#### RAW DATA
════════════════════
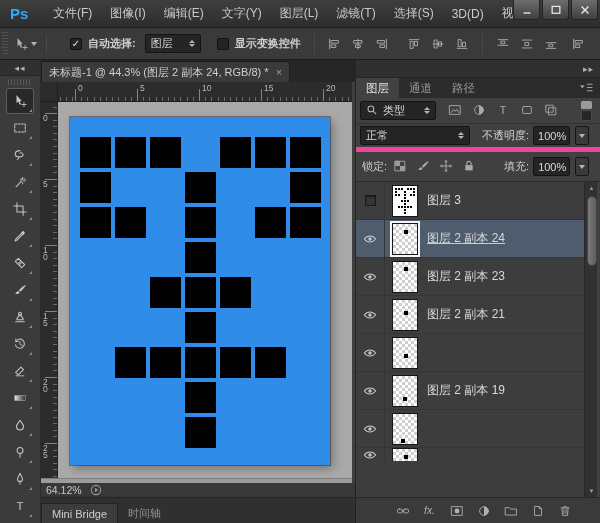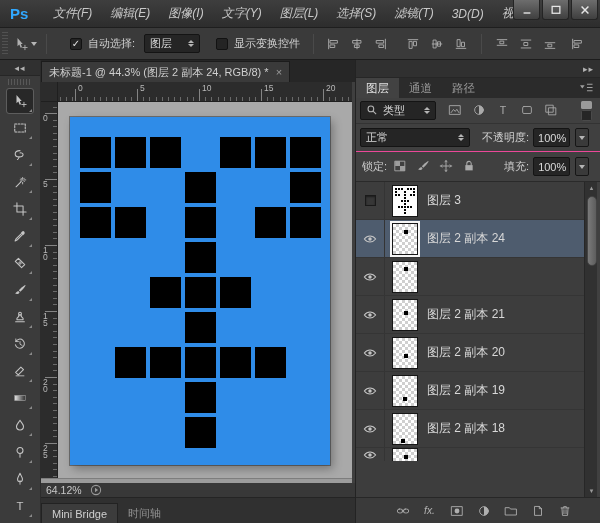--- a/index.html
+++ b/index.html
@@ -2,32 +2,32 @@
 <html style="--blue: #2f8ce8; --sel: #4e5c6e; --paste: #a9a9a9; --logo: #31a8ff;"><head>
 <meta charset="utf-8">
 <style>
   html,body{margin:0;padding:0;background:#222;}
   *{box-sizing:border-box;font-family:"Liberation Sans","DejaVu Sans",sans-serif;-webkit-user-select:none;user-select:none;}
   .screen{position:relative;width:600px;height:523px;background:#3f3f3f;overflow:hidden;color:#ccc;}
 
   
   .titlebar{position:absolute;left:0;top:0;width:600px;height:28px;background:linear-gradient(#3e3e3e,#2d2d2d);border-bottom:1px solid #1e1e1e;display:flex;align-items:center;}
   .ps-logo{font-size:15px;font-weight:bold;color:var(--logo,#31a8ff);margin-left:10px;width:34px;}
-  .menus{display:flex;height:100%;align-items:center;font-style:italic;}
+  .menus{display:flex;height:100%;align-items:center;}
   .menu-item{padding:0 9px;font-size:12px;color:#c9c9c9;height:100%;display:flex;align-items:center;white-space:nowrap;}
   .winbtns{position:absolute;right:2px;top:0;display:flex;}
   .winbtn{width:27px;height:20px;margin-left:2px;display:flex;align-items:center;justify-content:center;background:linear-gradient(#6d6d6d,#3f3f3f);border:1px solid #242424;border-top:none;border-radius:0 0 3px 3px;}
 
   
   .optionsbar{position:absolute;left:0;top:28px;width:600px;height:32px;background:#3a3a3a;border-bottom:1px solid #1c1c1c;display:flex;align-items:center;overflow:hidden;}
   .grip-v{width:6px;height:24px;margin-left:2px;background:repeating-linear-gradient(180deg,#575757 0 1px,transparent 1px 3px);opacity:.8;}
   .ob-sep{width:1px;height:20px;background:#262626;border-right:1px solid #4a4a4a;}
   .caret{width:0;height:0;border-left:3.5px solid transparent;border-right:3.5px solid transparent;border-top:4px solid #b5b5b5;display:inline-block;}
   .checkbox{width:12px;height:12px;background:#242424;border:1px solid #121212;border-radius:2px;display:flex;align-items:center;justify-content:center;font-size:10px;color:#e2e2e2;line-height:1;}
-  .ob-label{font-size:11px;color:#cfcfcf;white-space:nowrap;}
+  .ob-label{font-size:11px;color:#cfcfcf;white-space:nowrap;font-weight:bold;}
   .sel{display:flex;align-items:center;background:#252525;border:1px solid #141414;border-radius:2px;height:19px;font-size:11px;color:#dadada;padding:0 5px;gap:4px;}
   .aligngroup{display:flex;gap:8px;}
   .ob-icon{width:16px;height:16px;display:flex;align-items:center;justify-content:center;opacity:.85;}
 
   
   .toolbar{position:absolute;left:0;top:60px;width:41px;height:463px;background:#3b3b3b;border-right:1px solid #2c2c2c;overflow:hidden;}
   .tb-head{height:16px;background:#303030;border-bottom:1px solid #262626;color:#b2b2b2;font-size:9px;display:flex;align-items:center;justify-content:center;letter-spacing:1px;}
   .grip-h{height:6px;margin:3px 8px 4px;background:repeating-linear-gradient(90deg,#585858 0 1px,transparent 1px 3px);}
   .tools{display:flex;flex-direction:column;align-items:center;}
   .tool{position:relative;width:26px;height:24px;margin-bottom:3px;display:flex;align-items:center;justify-content:center;border-radius:2px;}
@@ -65,40 +65,40 @@
 
   
   .rightpanel{position:absolute;left:355px;top:60px;width:245px;height:463px;background:#404040;border-left:1px solid #232323;}
   .rp-collapse{height:18px;background:#303030;border-bottom:1px solid #262626;display:flex;align-items:center;justify-content:flex-end;padding-right:6px;color:#b2b2b2;font-size:9px;letter-spacing:1px;}
   .rp-tabs{height:20px;background:#2b2b2b;display:flex;align-items:flex-end;position:relative;}
   .ptab{height:20px;padding:0 10px;font-size:11.5px;color:#9a9a9a;display:flex;align-items:center;white-space:nowrap;}
   .ptab.active{background:#424242;color:#e0e0e0;}
   .pmenu{position:absolute;right:4px;top:3px;width:18px;height:14px;opacity:.85;}
   .rp-row{display:flex;align-items:center;padding:0 4px;gap:4px;}
   .rp-filter{height:26px;border-bottom:1px solid #333;}
-  .rp-blend{height:28px;border-bottom:1px solid #ec4899;}
+  .rp-blend{height:28px;border-bottom:5px solid #ec4899;}
   .rp-lock{height:30px;border-bottom:1px solid #2a2a2a;}
   .rp-label{font-size:11px;color:#cfcfcf;white-space:nowrap;}
   .updown{display:inline-flex;flex-direction:column;gap:1px;margin-left:2px;}
   .updown i{width:0;height:0;border-left:3px solid transparent;border-right:3px solid transparent;display:block;}
   .updown .u{border-bottom:3.5px solid #b5b5b5;}
   .updown .d{border-top:3.5px solid #b5b5b5;}
   .caretbtn{width:14px;height:19px;background:#3a3a3a;border:1px solid #161616;border-radius:2px;display:flex;align-items:center;justify-content:center;margin-left:1px;}
   .filter-icons{display:flex;gap:8px;margin-left:8px;}
   .fticon{width:16px;height:16px;opacity:.8;}
   .ftoggle{margin-left:auto;margin-right:4px;width:11px;height:20px;display:flex;flex-direction:column;gap:1px;}
   .ftoggle i{flex:1;border-radius:1.5px;display:block;}
   .ftoggle .t{background:#9a9a9a;}
   .ftoggle .b{background:#262626;border:1px solid #4a4a4a;}
   .lock-icons{display:flex;gap:7px;margin-left:2px;}
 
   
   .layerlist{position:absolute;left:0;top:122px;width:229px;height:315px;background:#3d3d3d;overflow:hidden;}
   .lrow{display:flex;align-items:center;height:38px;border-bottom:1px solid #353535;padding-left:0;}
-  .lrow.selected{background:var(--sel,#4e5c6e);}
+  .lrow.selected{background:var(--sel,#4e5c6e);text-decoration:underline;}
   .eyecell{width:29px;align-self:stretch;display:flex;align-items:center;justify-content:center;border-right:1px solid #343434;}
   .eye{width:15px;height:14px;display:flex;align-items:center;}
   .nobox{width:11px;height:11px;border:1px solid #1a1a1a;background:#373737;box-shadow:inset 0 1px 2px rgba(0,0,0,.5);}
   .lrow:not(.hidden) .nobox{display:none;}
   .thumb{position:relative;width:26px;height:32px;margin-left:7px;border:1px solid #161616;flex:none;
     background-image:linear-gradient(45deg,#cfcfcf 25%,transparent 25%,transparent 75%,#cfcfcf 75%),linear-gradient(45deg,#cfcfcf 25%,#ffffff 25%,#ffffff 75%,#cfcfcf 75%);
     background-size:6px 6px;background-position:0 0,3px 3px;}
   .lrow.selected .thumb{outline:2px solid #f5f5f5;}
   .lrow.pattern .thumb{background:#fdfdfd;}
   .dot{position:absolute;width:4px;height:4px;background:#000;display:none;}
@@ -122,26 +122,26 @@
 </head>
 <body>
 
 <div class="screen">
 
   <div class="titlebar">
     <div class="ps-logo">Ps</div>
     <div class="menus">
 
     <span class="menu-item">文件(F)</span>
+        <span class="menu-item">图像(I)</span>
         <span class="menu-item">编辑(E)</span>
-        <span class="menu-item">图像(I)</span>
         <span class="menu-item">文字(Y)</span>
         <span class="menu-item">图层(L)</span>
+        <span class="menu-item">滤镜(T)</span>
         <span class="menu-item">选择(S)</span>
-        <span class="menu-item">滤镜(T)</span>
         <span class="menu-item">3D(D)</span>
         <span class="menu-item">视</span>
       </div>
     <div class="winbtns">
 
     <span class="winbtn">
           <span>
             <svg viewBox="0 0 14 14" width="12" height="12" stroke="#e6e6e6" stroke-width="1.6" fill="none">
               <path d="M3 10.5h8"></path>
             </svg>
@@ -676,20 +676,21 @@
                 <path d="M1.5 8c3.6-4.6 9.4-4.6 13 0-3.6 4.6-9.4 4.6-13 0z"></path>
                 <circle cx="8" cy="8" r="2" fill="#c5c5c5" stroke="none"></circle>
               </svg>
             </span>
 
           </span>
           <span class="thumb">
 
             <span class="dot" style="left: 46%; top: 18%; display: block;"></span>
           </span>
+          <span class="lname">图层 2 副本 23</span>
         </div>
         <div class="lrow">
           <span class="eyecell">
             <span class="eye">
               <svg viewBox="0 0 16 16" width="14" height="14" fill="none" stroke="#c5c5c5" stroke-width="1.2" stroke-linecap="round" stroke-linejoin="round">
                 <path d="M1.5 8c3.6-4.6 9.4-4.6 13 0-3.6 4.6-9.4 4.6-13 0z"></path>
                 <circle cx="8" cy="8" r="2" fill="#c5c5c5" stroke="none"></circle>
               </svg>
             </span>
 
@@ -707,21 +708,20 @@
                 <path d="M1.5 8c3.6-4.6 9.4-4.6 13 0-3.6 4.6-9.4 4.6-13 0z"></path>
                 <circle cx="8" cy="8" r="2" fill="#c5c5c5" stroke="none"></circle>
               </svg>
             </span>
 
           </span>
           <span class="thumb">
 
             <span class="dot" style="left: 46%; top: 55%; display: block;"></span>
           </span>
-          <span class="lname">图层 2 副本 20</span>
         </div>
         <div class="lrow">
           <span class="eyecell">
             <span class="eye">
               <svg viewBox="0 0 16 16" width="14" height="14" fill="none" stroke="#c5c5c5" stroke-width="1.2" stroke-linecap="round" stroke-linejoin="round">
                 <path d="M1.5 8c3.6-4.6 9.4-4.6 13 0-3.6 4.6-9.4 4.6-13 0z"></path>
                 <circle cx="8" cy="8" r="2" fill="#c5c5c5" stroke="none"></circle>
               </svg>
             </span>
 
@@ -739,21 +739,20 @@
                 <path d="M1.5 8c3.6-4.6 9.4-4.6 13 0-3.6 4.6-9.4 4.6-13 0z"></path>
                 <circle cx="8" cy="8" r="2" fill="#c5c5c5" stroke="none"></circle>
               </svg>
             </span>
 
           </span>
           <span class="thumb">
 
             <span class="dot" style="left: 33%; top: 84%; display: block;"></span>
           </span>
-          <span class="lname">图层 2 副本 18</span>
         </div>
         <div class="lrow partial">
           <span class="eyecell">
             <span class="eye">
               <svg viewBox="0 0 16 16" width="14" height="14" fill="none" stroke="#c5c5c5" stroke-width="1.2" stroke-linecap="round" stroke-linejoin="round">
                 <path d="M1.5 8c3.6-4.6 9.4-4.6 13 0-3.6 4.6-9.4 4.6-13 0z"></path>
                 <circle cx="8" cy="8" r="2" fill="#c5c5c5" stroke="none"></circle>
               </svg>
             </span>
════════════════════
#### EXERCISE DETAILS
Find the lines above that hold "white", then copy each of them.

#### EXERCISE RESULT
   .menu-item{padding:0 9px;font-size:12px;color:#c9c9c9;height:100%;display:flex;align-items:center;white-space:nowrap;}
-  .ob-label{font-size:11px;color:#cfcfcf;white-space:nowrap;}
+  .ob-label{font-size:11px;color:#cfcfcf;white-space:nowrap;font-weight:bold;}
   .ptab{height:20px;padding:0 10px;font-size:11.5px;color:#9a9a9a;display:flex;align-items:center;white-space:nowrap;}
   .rp-label{font-size:11px;color:#cfcfcf;white-space:nowrap;}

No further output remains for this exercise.